- _EXERCISE OBJECTIVE_: What lines in the entries below contain the word "linear"? Copy all of them.
== MATERIAL FOR THE TASK
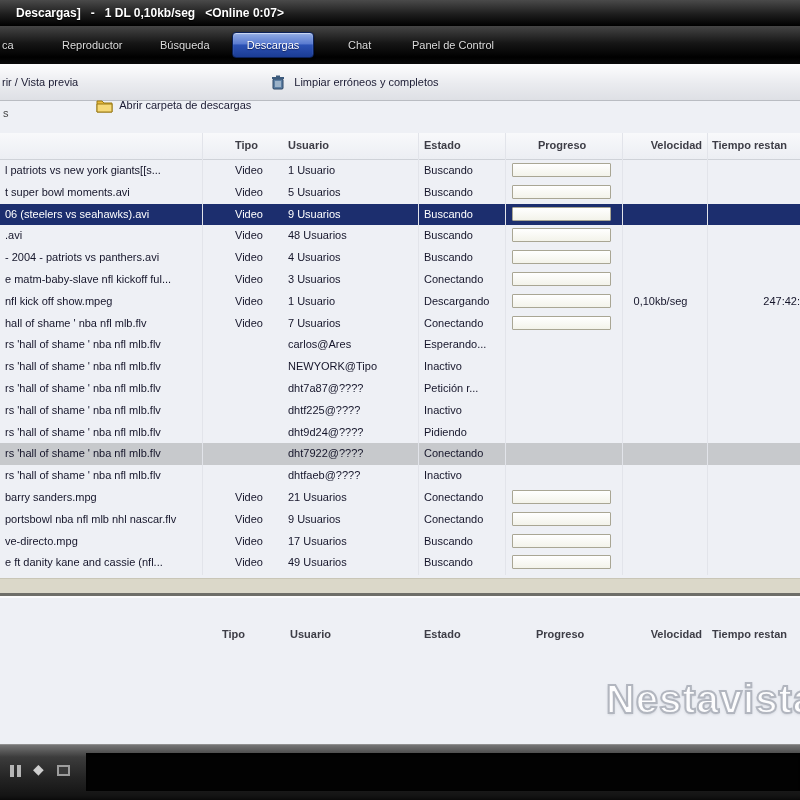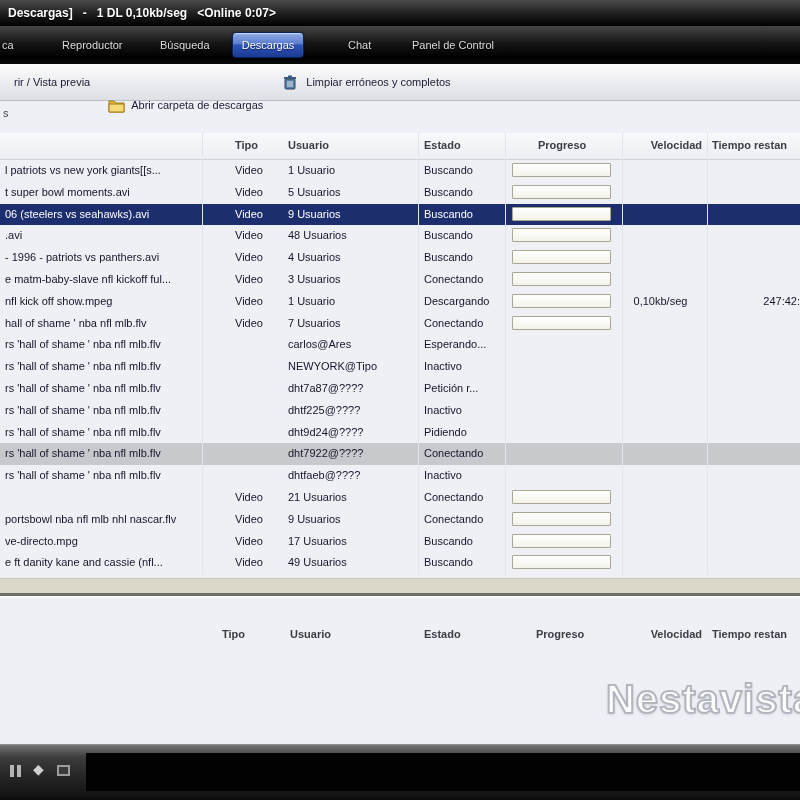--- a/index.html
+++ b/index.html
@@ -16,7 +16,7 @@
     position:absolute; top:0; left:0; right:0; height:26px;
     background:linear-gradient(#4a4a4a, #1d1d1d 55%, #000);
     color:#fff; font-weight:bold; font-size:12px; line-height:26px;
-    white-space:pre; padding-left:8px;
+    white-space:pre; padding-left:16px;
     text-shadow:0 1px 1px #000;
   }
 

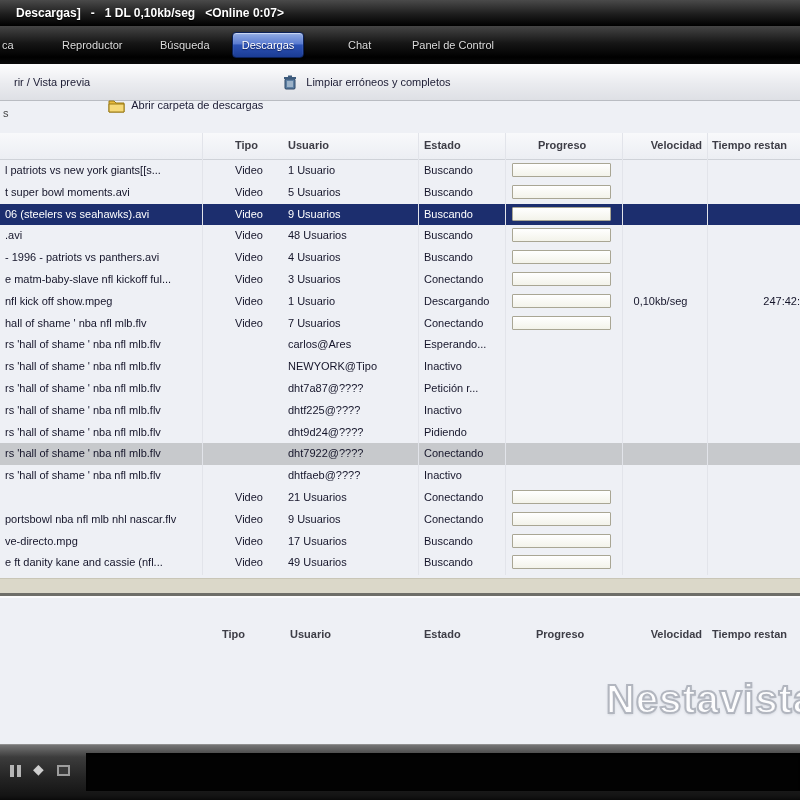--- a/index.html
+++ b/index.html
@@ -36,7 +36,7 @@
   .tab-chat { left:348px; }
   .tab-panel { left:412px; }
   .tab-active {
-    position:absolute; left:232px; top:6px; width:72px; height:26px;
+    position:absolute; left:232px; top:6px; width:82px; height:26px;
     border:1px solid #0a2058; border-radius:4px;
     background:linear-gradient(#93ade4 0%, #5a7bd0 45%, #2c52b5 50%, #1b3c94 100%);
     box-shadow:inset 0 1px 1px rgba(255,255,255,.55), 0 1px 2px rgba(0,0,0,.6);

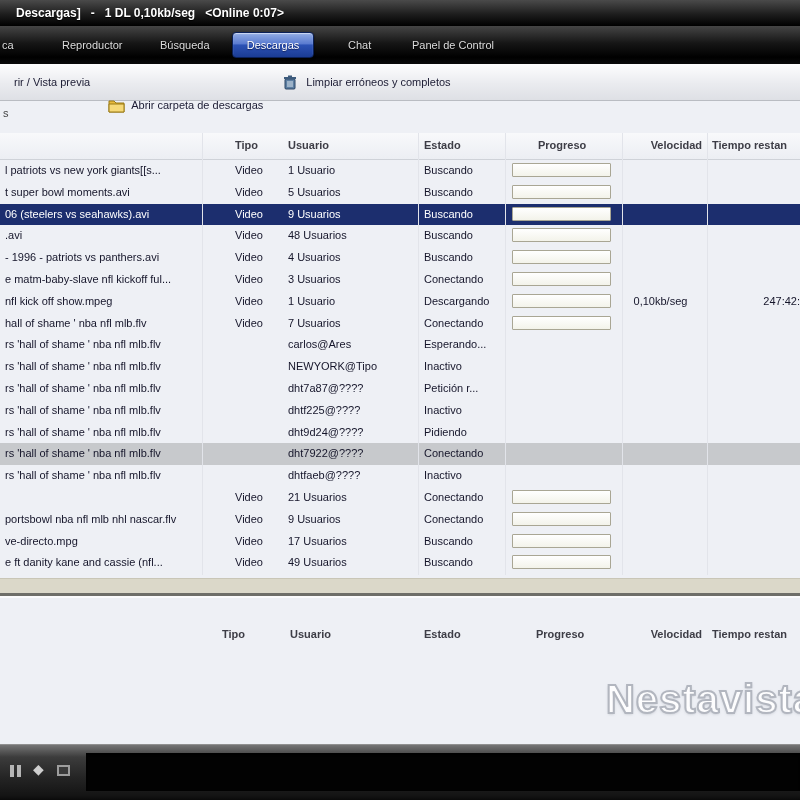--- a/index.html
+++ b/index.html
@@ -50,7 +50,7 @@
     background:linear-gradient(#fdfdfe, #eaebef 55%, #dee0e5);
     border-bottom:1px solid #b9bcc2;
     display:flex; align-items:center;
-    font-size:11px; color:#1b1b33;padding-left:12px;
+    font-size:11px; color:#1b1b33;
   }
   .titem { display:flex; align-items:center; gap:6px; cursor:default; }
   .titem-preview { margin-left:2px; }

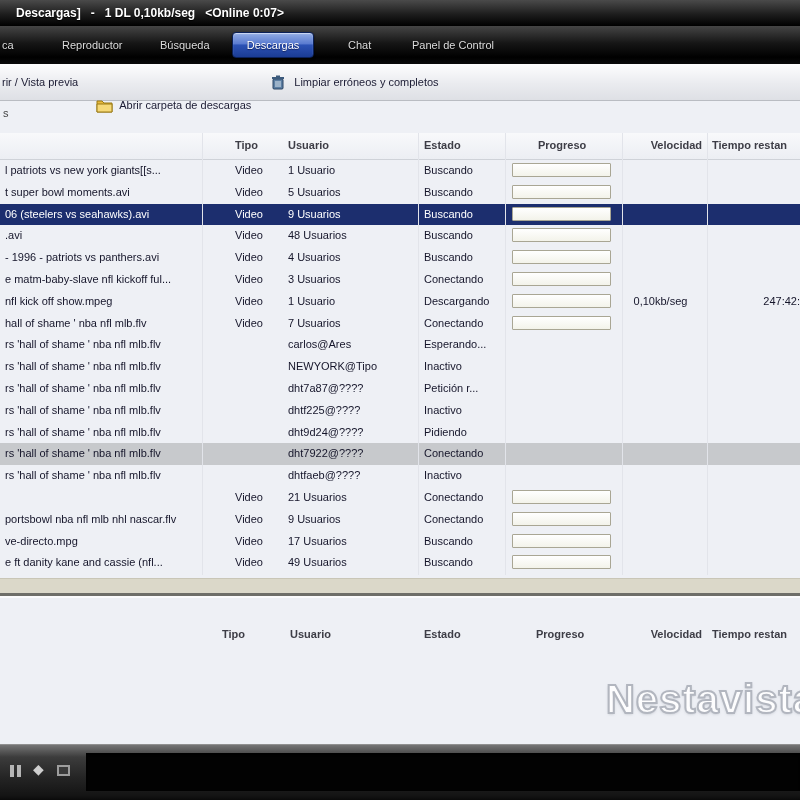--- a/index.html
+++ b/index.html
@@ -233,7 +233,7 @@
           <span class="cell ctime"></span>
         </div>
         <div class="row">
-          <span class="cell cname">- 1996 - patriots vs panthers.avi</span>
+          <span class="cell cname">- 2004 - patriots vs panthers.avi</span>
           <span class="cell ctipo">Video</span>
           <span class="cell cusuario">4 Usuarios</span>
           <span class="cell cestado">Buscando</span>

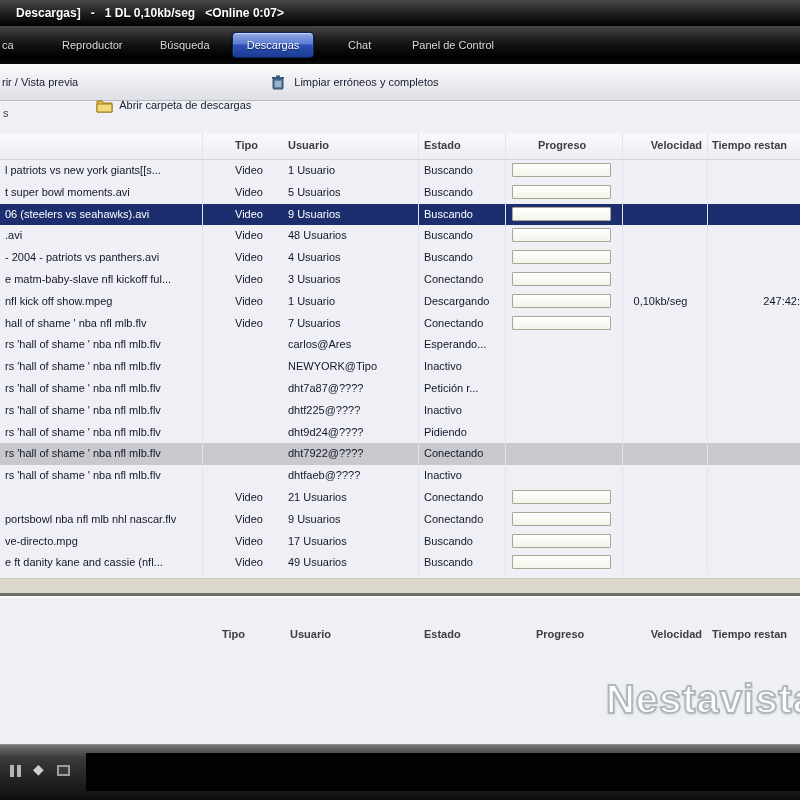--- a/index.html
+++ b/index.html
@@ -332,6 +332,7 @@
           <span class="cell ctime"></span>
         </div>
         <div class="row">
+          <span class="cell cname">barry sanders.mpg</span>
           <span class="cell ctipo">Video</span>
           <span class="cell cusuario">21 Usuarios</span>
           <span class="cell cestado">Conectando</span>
====
- _THE COMPLETED TASK_:
     background:linear-gradient(#4a4a4a, #1d1d1d 55%, #000);
     background:linear-gradient(#93ade4 0%, #5a7bd0 45%, #2c52b5 50%, #1b3c94 100%);
     background:linear-gradient(#fdfdfe, #eaebef 55%, #dee0e5);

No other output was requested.